6) The long chase. Democrats, 1980. Unfortunately for Carter, another unscripted embarrassment unfolded in New York. He had his victory over Kennedy, but he wanted the traditional signal from the defeated candidate to his backers; He wanted Kennedy to join him on stage so the two men could join and raise their arms for the country to see. But as the band kept playing "Happy Days Are Here Again," Kennedy would not come to the stage. As Roger Mudd later wrote, "Kennedy did finally arrive at Madison Square Garden. He gave Carter a perfunctory handshake and then seemed to turn his back on the president, skirting around the edges of the podium as party officials tried to arrange a victory photograph." Rarely has a president seemed more a supplicant than that night.
7) The rockets' red glare. Democrats, 1980. It's a pretty bad convention when they can't even script the national anthem properly. But that was New York for Carter. Democrats asked one of the president's best-known backers, Willie Nelson, to open the convention. But, as the nation watched, Nelson forgot the words. First, he left out the "rockets' red glare" section. Then he ended the anthem much earlier than it should have ended. The producers tried to claim that Willie just wanted to drop the violence ("bombs bursting"). But he later told Rolling Stone, "The teleprompter wasn't rolling at the same speed that I was."
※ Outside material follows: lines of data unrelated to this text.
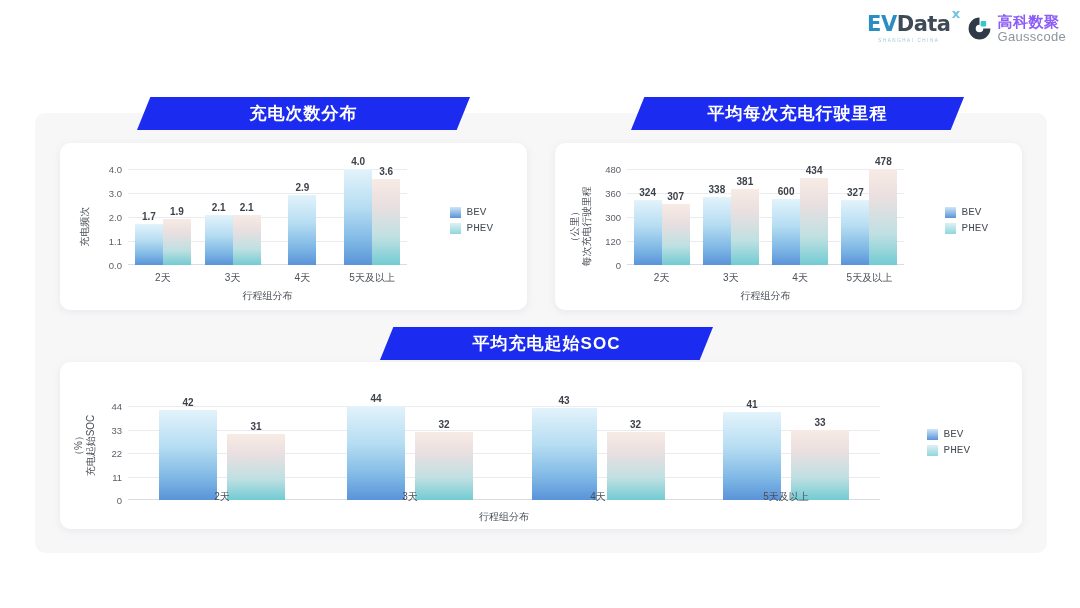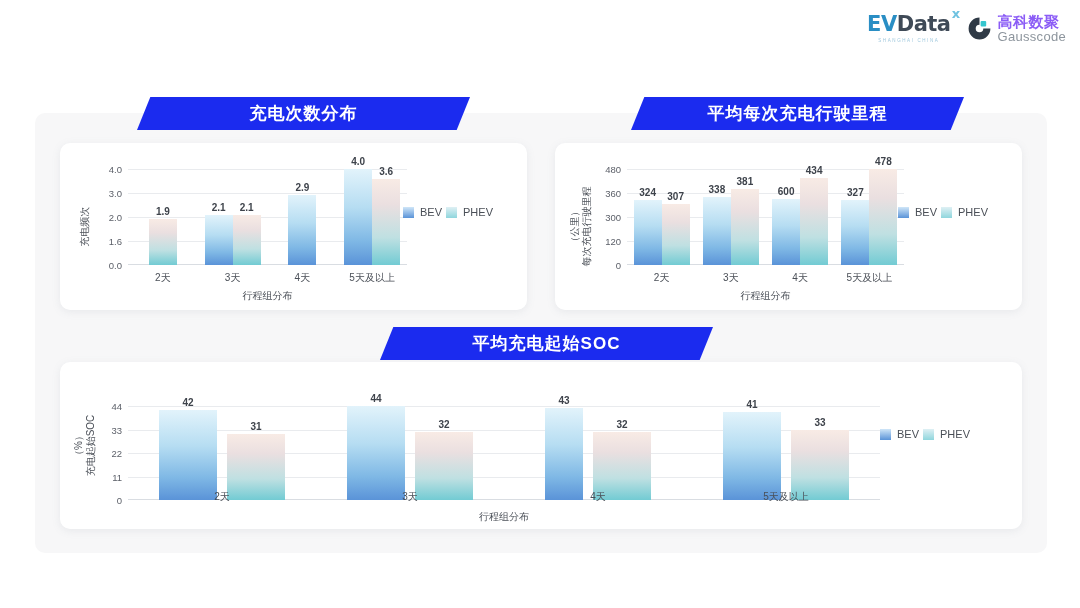"1.7" div.bar-wrap { html: none -> <div> <div> <span>1.7</span> </div> </div> }
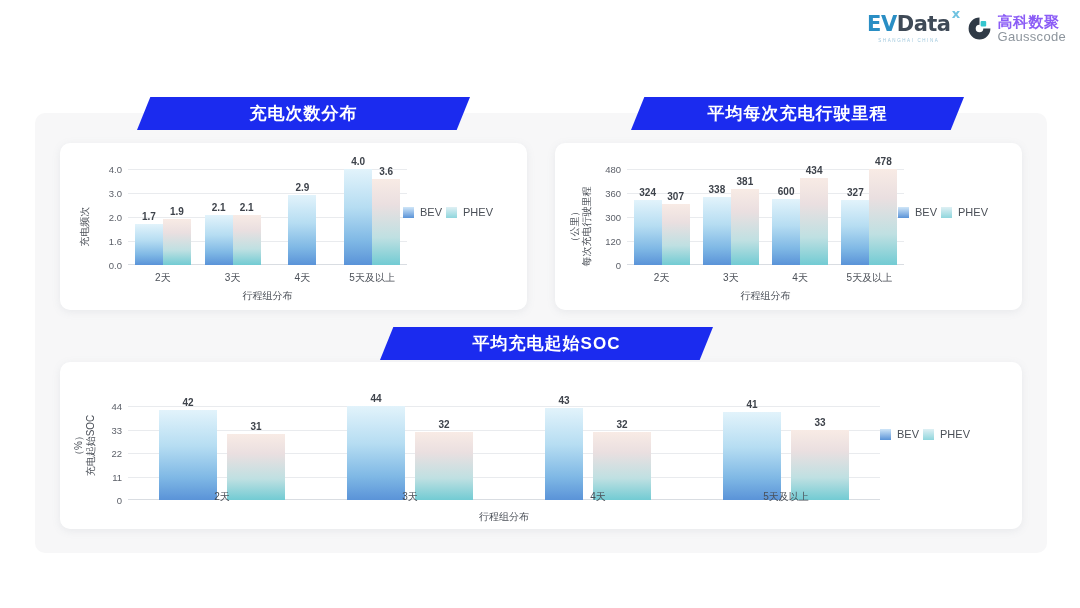"BEV" .legend { flex-direction: row -> column; font-family: none -> Liberation Mono, monospace }
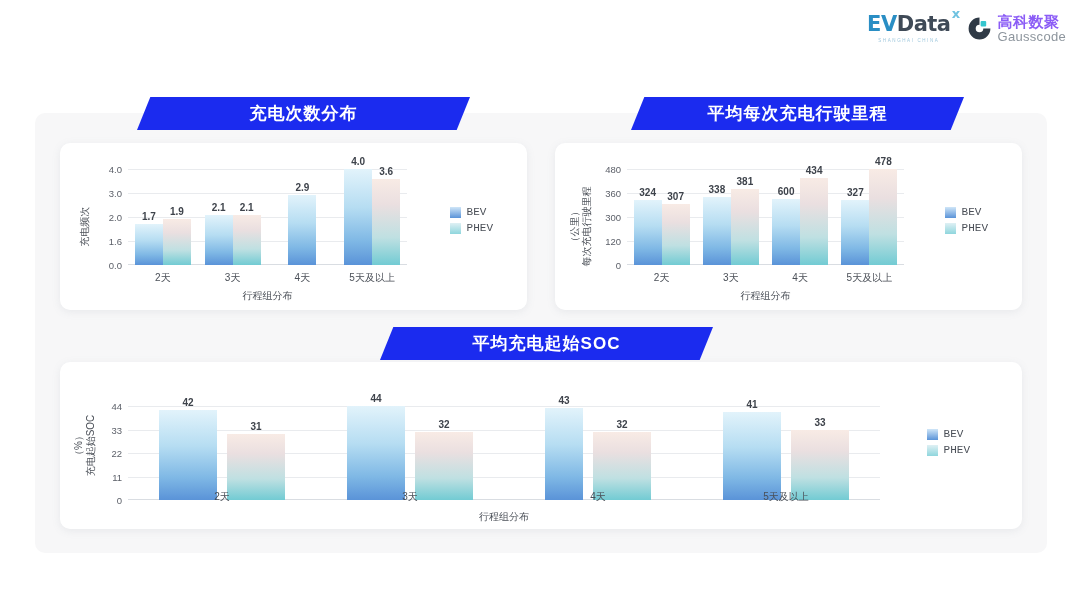"1.6" div.ytick { text: 1.6 -> 1.1 }
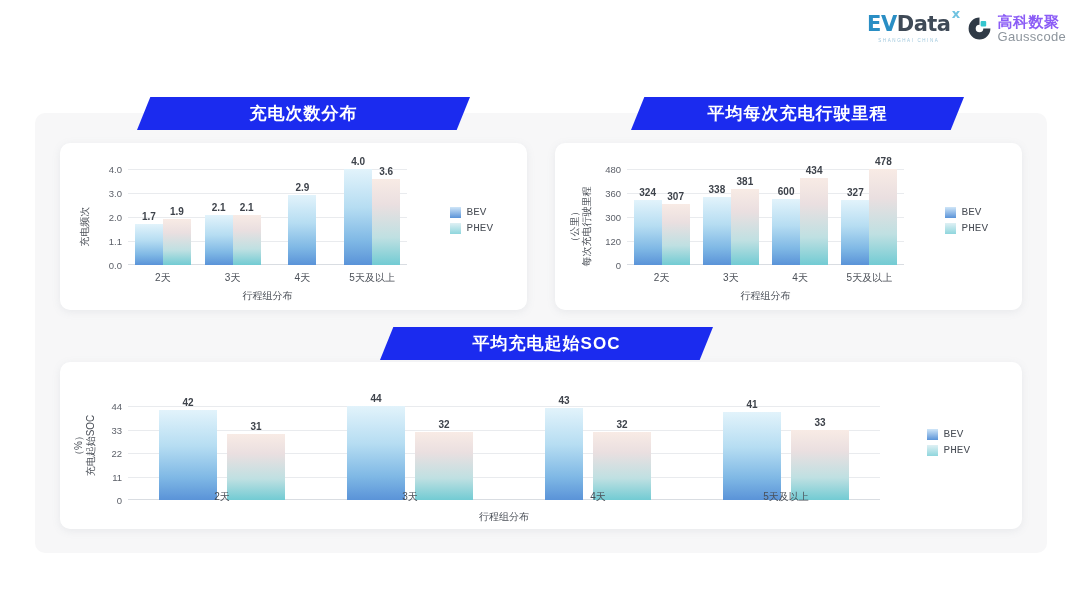"43" div.bar { width: 38px -> 65px }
8) Where are the balloons? Democrats, 1980 and 2004. At two conventions, Democrats have bungled the balloon drop. First, there was 1980, where the balloons dribbled down one at a time. But, more colorfully, there was 2004, when the whole country heard convention producer Rob Mischer react angrily when the balloons failed to drop on cue after Sen. John Kerry's acceptance address in Boston. "Go balloons. Go balloons. More balloons. All balloons. All balloons. C'mon, guys, let's move it. We need more balloons," Mischer ordered, unaware that CNN was broadcasting his orders live. Finally, in exasperation, he barked, "What happened to the balloons? What the f--- are you guys doing up there?" Not the message the Democrats wanted. Needless to say, CNN apologized for eavesdropping.
9) "Ohio passes." Democrats, 1972. Back in the days when roll-call votes mattered and the outcomes on procedural votes affected the nomination, the folks who spoke for state delegations became known to the public. But, unfortunately for him, Frank King, the president of the Ohio AFL-CIO became famous for his befuddlement. Then, as now, Ohio was a key state. But every time it was Ohio's turn to vote at the Miami Beach convention, a confused-looking King came to the microphone and, over and over again, intoned, "Ohio passes." It became the iconic slogan of a badly run convention that communicated this party did not have its act together.
10) A McGovern-Mao ticket? Democrats, 1972. The Democrats were less interested in scripting in 1972 than in letting everybody have their say. But they started liking the idea a lot better when the nomination of a vice president dragged on and on, with multiple speeches and 70 candidates getting votes. Archie Bunker got a vote. Chinese leader Mao Zedong got a vote. And the presidential nominee finally started his acceptance speech at 3 a.m. — another sign that this party was not ready for prime time.